Ne yazık ki, bu tür yatay aktarımların nasıl gerçekleştiğini açıklayan senaryoları kanıtlamak veya çürütmek kolay değil. DNA dizilerini korumak için seçim olmadan, mutasyona uğramaya ve uzun zaman dilimlerinde karıştırılmaya ve bir aktarımın moleküler kanıtlarını silmeye eğilimlidirler.
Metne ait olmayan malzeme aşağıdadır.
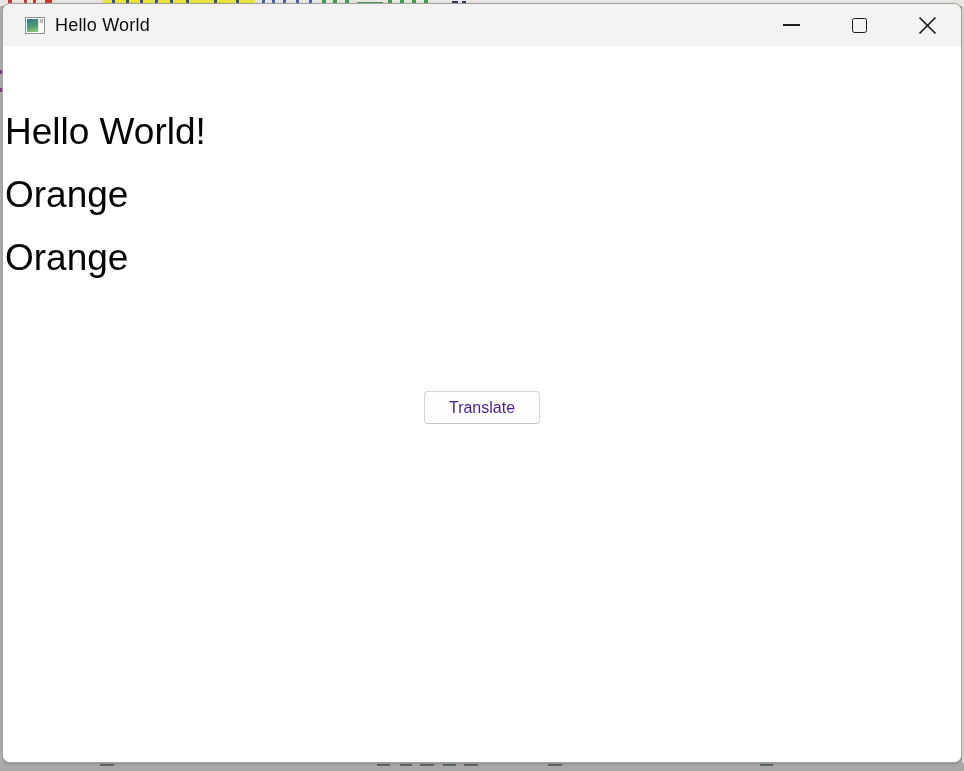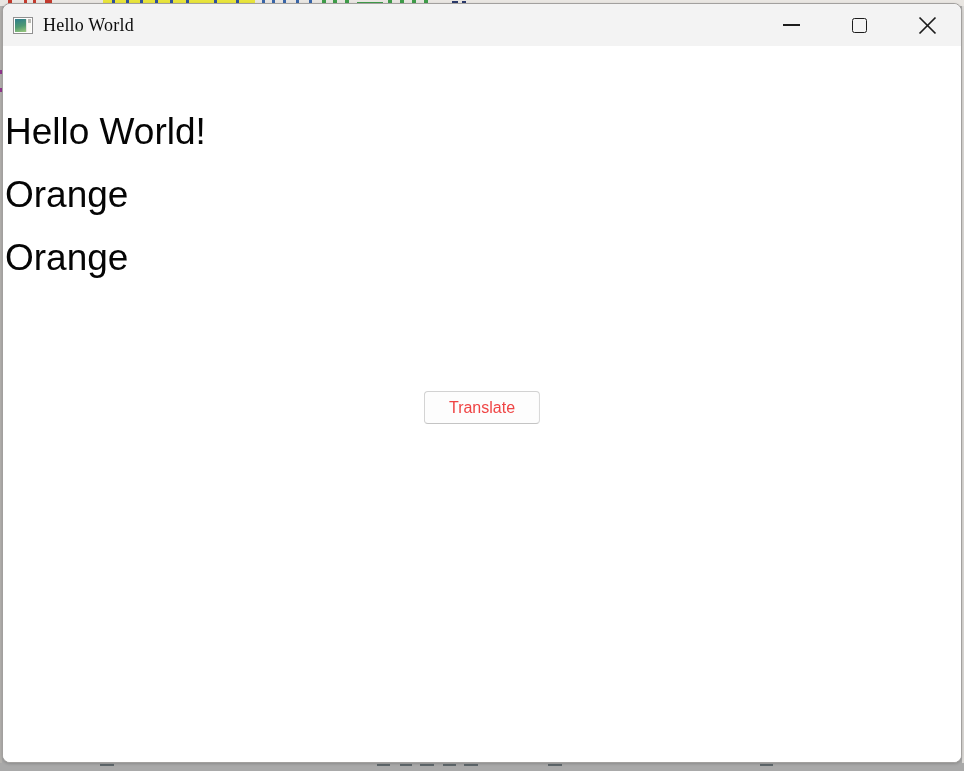--- a/index.html
+++ b/index.html
@@ -27,7 +27,7 @@
   .titlebar{
     position:absolute; left:0; top:0; right:0; height:42px;
     background:#f3f3f3; border-radius:7px 7px 0 0;
-    display:flex; align-items:center; padding-left:10px;font-family:Liberation Serif, serif;
+    display:flex; align-items:center; padding-left:22px;
   }
   .app-icon{
     width:20px; height:17px; border:1px solid #909090; background:#ffffff;

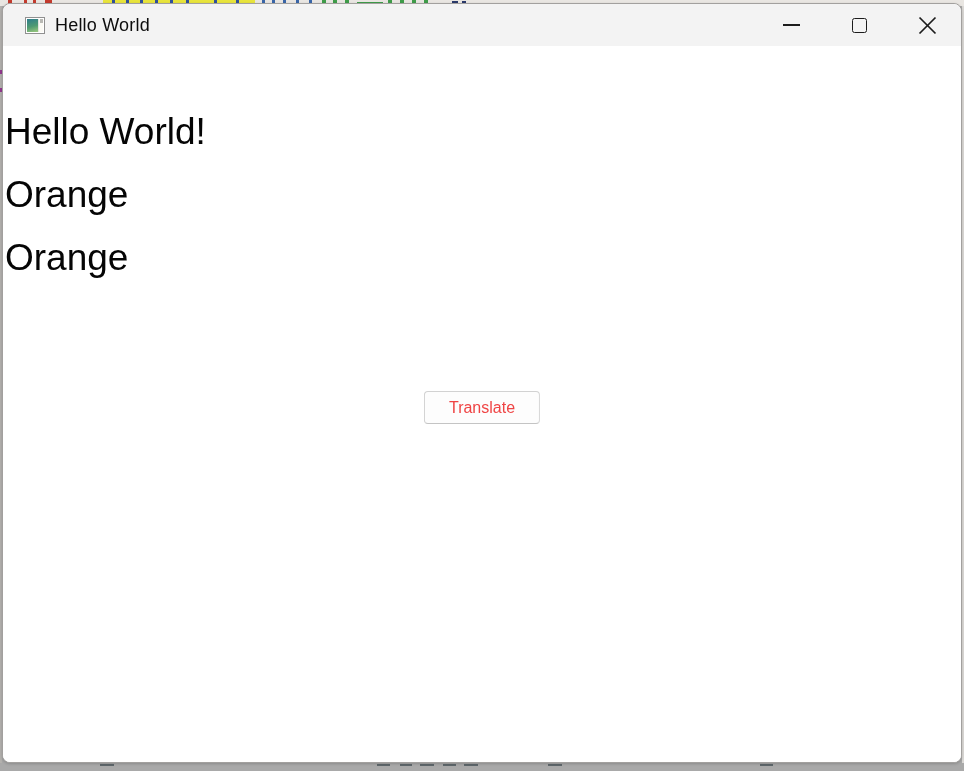--- a/index.html
+++ b/index.html
@@ -59,7 +59,7 @@
     min-width:81px; height:33px; padding:0 24px;
     background:#fdfdfd; border:1px solid #d2d2d2; border-bottom-color:#c4c4c4;
     border-radius:4px; font-family:"Liberation Sans", sans-serif;
-    font-size:16px; color:#ef4444; cursor:default;
+    font-size:16px; color:#4c1d95; cursor:default;
   }
 </style>
 </head>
Graham, transferde bir virüs varsa, ilk etapta çok az kanıt bırakabileceğini söyledi. Bu nedenle, araştırmacıların, bunun nasıl olduğunu bilmek için neredeyse bir genetik sıçrama yakalaması gerekebilir.

Bhattacharya, tam da bunu yapmayı amaçlayan bir projenin ilk aşamalarında. Yellowstone Ulusal Parkı'ndaki Lemonade Creek'teki kaplıcalarda, o ve meslektaşları, hala bekleme sürecinde olabilecek transferlerin belirtilerini arıyorlar. Kaynaklarda yaşayan bakterilerden gen toplayan kırmızı alglerin DNA'sını inceliyorlar, genler orijinallerinden sadece küçük farklılıklar taşıyor. Bhattacharya, “Milyonlarca yıl öncesinden bahsetmiyoruz” dedi. “Aynı ortamda, yaşamın iki farklı alanında bir arada var olan, oldukça benzer DNA'dan bahsediyoruz.”

Bilim adamları, yakınlardaki kaynaklardaki alglerin bu aktarılan genlerden herhangi birinin bulunmadığını tespit ederse, o zaman bir komşu kaynaktan diğerine algler boyunca hareket eden bir genetik değişim dalgasının başlangıcına tanık olabilirler. Her yeni sıcak havuz, bir dönüşümün eşiğinde bir ada olabilir.